YOUR GOAL
Please copy, exactly as they appear below, the lines from the one containing "- Prediction of" through the one containing "in movie gross".

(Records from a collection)

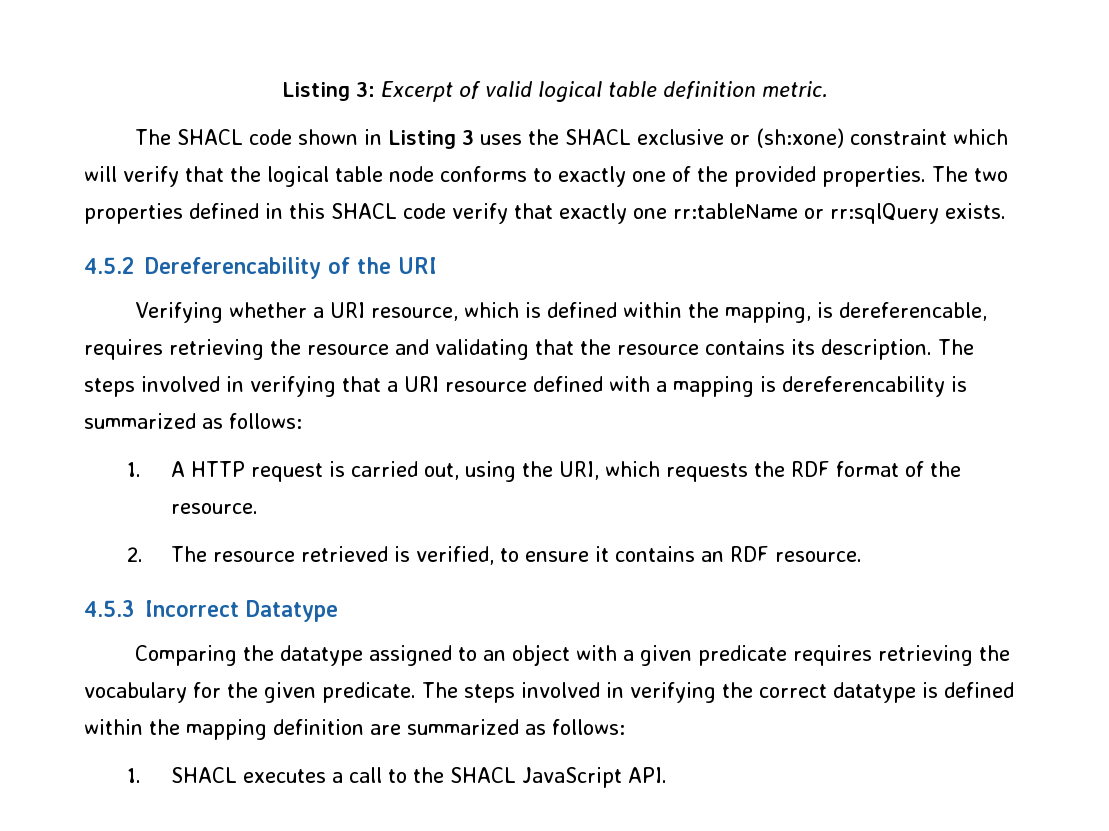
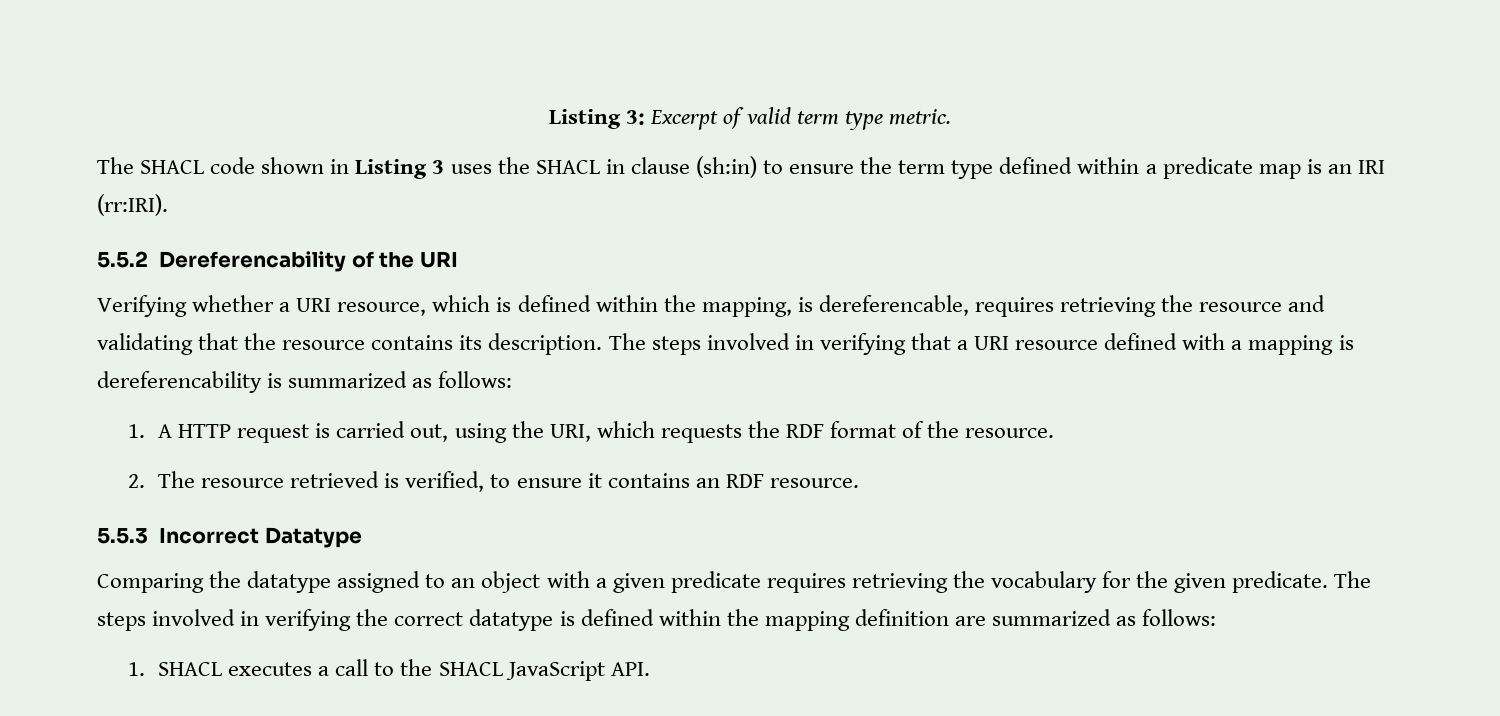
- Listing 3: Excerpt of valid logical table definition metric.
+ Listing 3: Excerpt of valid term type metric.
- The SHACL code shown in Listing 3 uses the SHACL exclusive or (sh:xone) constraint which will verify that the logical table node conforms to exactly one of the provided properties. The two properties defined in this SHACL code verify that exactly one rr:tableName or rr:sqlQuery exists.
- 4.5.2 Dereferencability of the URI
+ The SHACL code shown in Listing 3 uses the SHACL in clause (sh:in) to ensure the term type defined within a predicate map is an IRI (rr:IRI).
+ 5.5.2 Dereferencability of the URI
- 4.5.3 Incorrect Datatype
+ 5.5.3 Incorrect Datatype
...
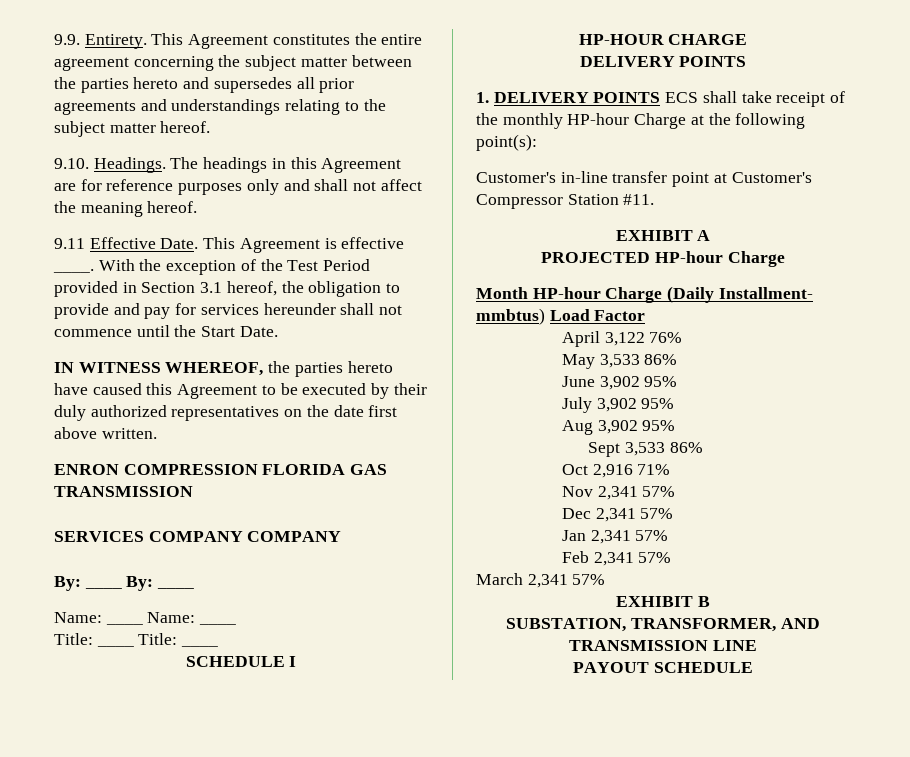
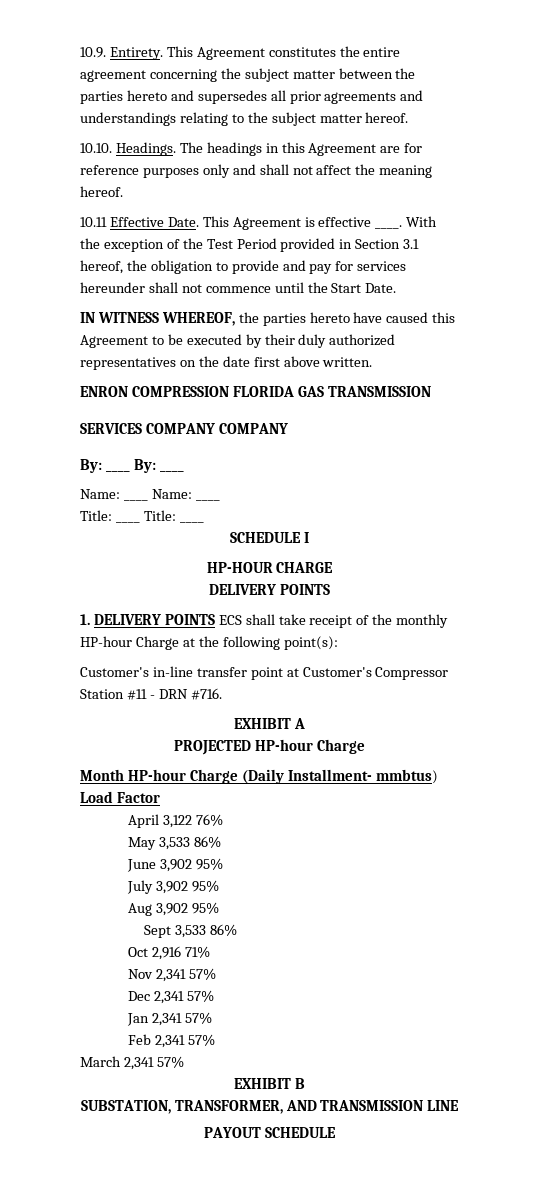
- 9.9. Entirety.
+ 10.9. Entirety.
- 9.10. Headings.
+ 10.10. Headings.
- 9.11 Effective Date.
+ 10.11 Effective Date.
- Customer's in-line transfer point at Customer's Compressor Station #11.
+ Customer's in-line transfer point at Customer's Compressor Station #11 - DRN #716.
--
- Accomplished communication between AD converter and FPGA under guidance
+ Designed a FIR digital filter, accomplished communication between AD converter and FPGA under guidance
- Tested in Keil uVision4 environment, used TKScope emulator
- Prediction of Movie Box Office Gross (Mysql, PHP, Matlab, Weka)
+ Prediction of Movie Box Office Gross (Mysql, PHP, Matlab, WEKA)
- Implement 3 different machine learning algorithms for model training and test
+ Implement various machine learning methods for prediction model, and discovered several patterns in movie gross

OUTPUT BELOW
- Prediction of Movie Box Office Gross (Mysql, PHP, Matlab, Weka)
+ Prediction of Movie Box Office Gross (Mysql, PHP, Matlab, WEKA)
- Implement 3 different machine learning algorithms for model training and test
+ Implement various machine learning methods for prediction model, and discovered several patterns in movie gross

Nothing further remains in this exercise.